Top of Study material
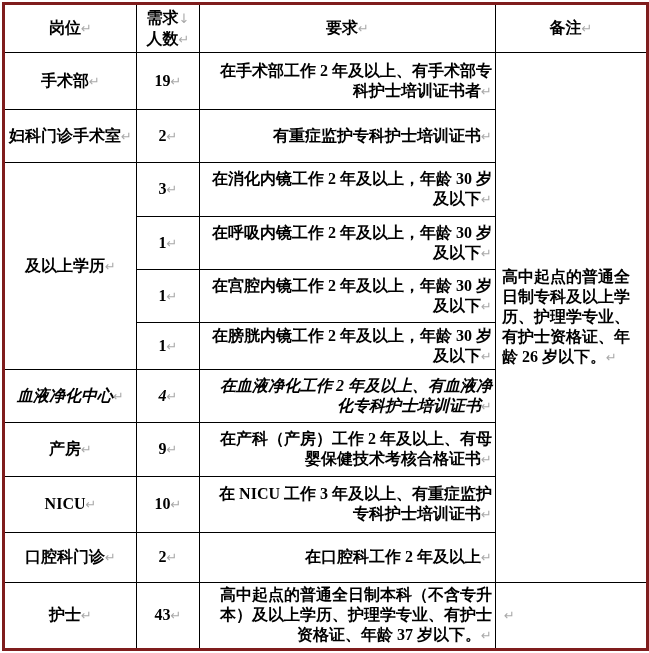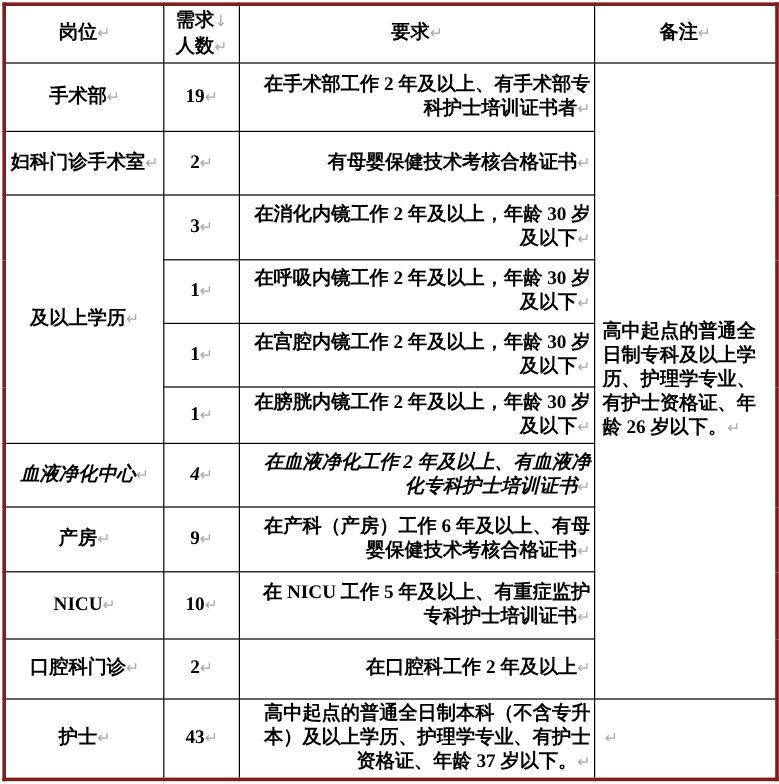--- a/index.html
+++ b/index.html
@@ -60,21 +60,21 @@
   <tr style="height:57px;">
     <td><span>手术部</span><span class="mk">↵</span></td>
     <td><span>19</span><span class="mk">↵</span></td>
     <td class="req"><span>在手术部工作 2 年及以上、有手术部专科护士培训证书者</span><span class="mk">↵</span></td>
     <td class="note-cell" rowspan="10"><span>高中起点的普通全日制专科及以上学历、护理学专业、有护士资格证、年龄 26 岁以下。</span><span class="mk">↵</span></td>
   </tr>
 
   <tr style="height:53px;padding-left:40px;">
     <td><span>妇科门诊手术室</span><span class="mk">↵</span></td>
     <td><span>2</span><span class="mk">↵</span></td>
-    <td class="req"><span>有母婴保健技术考核合格证书</span><span class="mk">↵</span></td>
+    <td class="req"><span>有重症监护专科护士培训证书</span><span class="mk">↵</span></td>
   </tr>
 
   <tr style="height:54px;">
     <td rowspan="4"><span>及以上学历</span><span class="mk">↵</span></td>
     <td><span>3</span><span class="mk">↵</span></td>
     <td class="req"><span>在消化内镜工作 2 年及以上，年龄 30 岁及以下</span><span class="mk">↵</span></td>
   </tr>
   <tr style="height:53px;">
     <td><span>1</span><span class="mk">↵</span></td>
     <td class="req"><span>在呼吸内镜工作 2 年及以上，年龄 30 岁及以下</span><span class="mk">↵</span></td>
@@ -90,27 +90,27 @@
 
   <tr style="height:53px;font-style:italic;">
     <td><span>血液净化中心</span><span class="mk">↵</span></td>
     <td><span>4</span><span class="mk">↵</span></td>
     <td class="req"><span>在血液净化工作 2 年及以上、有血液净化专科护士培训证书</span><span class="mk">↵</span></td>
   </tr>
 
   <tr style="height:54px;margin-left:28px;">
     <td><span>产房</span><span class="mk">↵</span></td>
     <td><span>9</span><span class="mk">↵</span></td>
-    <td class="req"><span>在产科（产房）工作 6 年及以上、有母婴保健技术考核合格证书</span><span class="mk">↵</span></td>
+    <td class="req"><span>在产科（产房）工作 2 年及以上、有母婴保健技术考核合格证书</span><span class="mk">↵</span></td>
   </tr>
 
   <tr style="height:56px;">
     <td><span>NICU</span><span class="mk">↵</span></td>
     <td><span>10</span><span class="mk">↵</span></td>
-    <td class="req"><span>在 NICU 工作 5 年及以上、有重症监护专科护士培训证书</span><span class="mk">↵</span></td>
+    <td class="req"><span>在 NICU 工作 3 年及以上、有重症监护专科护士培训证书</span><span class="mk">↵</span></td>
   </tr>
 
   <tr style="height:50px;">
     <td><span>口腔科门诊</span><span class="mk">↵</span></td>
     <td><span>2</span><span class="mk">↵</span></td>
     <td class="req"><span>在口腔科工作 2 年及以上</span><span class="mk">↵</span></td>
   </tr>
 
   <tr style="height:64px;">
     <td><span>护士</span><span class="mk">↵</span></td>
Bottom of Study material
__What is expected__:
In repeating the lines above, keep the wording exact and leave every picture out.

__Exercise solution__:
--- a/index.html
+++ b/index.html
@@ -60,21 +60,21 @@
   <tr style="height:57px;">
     <td><span>手术部</span><span class="mk">↵</span></td>
     <td><span>19</span><span class="mk">↵</span></td>
     <td class="req"><span>在手术部工作 2 年及以上、有手术部专科护士培训证书者</span><span class="mk">↵</span></td>
     <td class="note-cell" rowspan="10"><span>高中起点的普通全日制专科及以上学历、护理学专业、有护士资格证、年龄 26 岁以下。</span><span class="mk">↵</span></td>
   </tr>
 
   <tr style="height:53px;padding-left:40px;">
     <td><span>妇科门诊手术室</span><span class="mk">↵</span></td>
     <td><span>2</span><span class="mk">↵</span></td>
-    <td class="req"><span>有母婴保健技术考核合格证书</span><span class="mk">↵</span></td>
+    <td class="req"><span>有重症监护专科护士培训证书</span><span class="mk">↵</span></td>
   </tr>
 
   <tr style="height:54px;">
     <td rowspan="4"><span>及以上学历</span><span class="mk">↵</span></td>
     <td><span>3</span><span class="mk">↵</span></td>
     <td class="req"><span>在消化内镜工作 2 年及以上，年龄 30 岁及以下</span><span class="mk">↵</span></td>
   </tr>
   <tr style="height:53px;">
     <td><span>1</span><span class="mk">↵</span></td>
     <td class="req"><span>在呼吸内镜工作 2 年及以上，年龄 30 岁及以下</span><span class="mk">↵</span></td>
@@ -90,27 +90,27 @@
 
   <tr style="height:53px;font-style:italic;">
     <td><span>血液净化中心</span><span class="mk">↵</span></td>
     <td><span>4</span><span class="mk">↵</span></td>
     <td class="req"><span>在血液净化工作 2 年及以上、有血液净化专科护士培训证书</span><span class="mk">↵</span></td>
   </tr>
 
   <tr style="height:54px;margin-left:28px;">
     <td><span>产房</span><span class="mk">↵</span></td>
     <td><span>9</span><span class="mk">↵</span></td>
-    <td class="req"><span>在产科（产房）工作 6 年及以上、有母婴保健技术考核合格证书</span><span class="mk">↵</span></td>
+    <td class="req"><span>在产科（产房）工作 2 年及以上、有母婴保健技术考核合格证书</span><span class="mk">↵</span></td>
   </tr>
 
   <tr style="height:56px;">
     <td><span>NICU</span><span class="mk">↵</span></td>
     <td><span>10</span><span class="mk">↵</span></td>
-    <td class="req"><span>在 NICU 工作 5 年及以上、有重症监护专科护士培训证书</span><span class="mk">↵</span></td>
+    <td class="req"><span>在 NICU 工作 3 年及以上、有重症监护专科护士培训证书</span><span class="mk">↵</span></td>
   </tr>
 
   <tr style="height:50px;">
     <td><span>口腔科门诊</span><span class="mk">↵</span></td>
     <td><span>2</span><span class="mk">↵</span></td>
     <td class="req"><span>在口腔科工作 2 年及以上</span><span class="mk">↵</span></td>
   </tr>
 
   <tr style="height:64px;">
     <td><span>护士</span><span class="mk">↵</span></td>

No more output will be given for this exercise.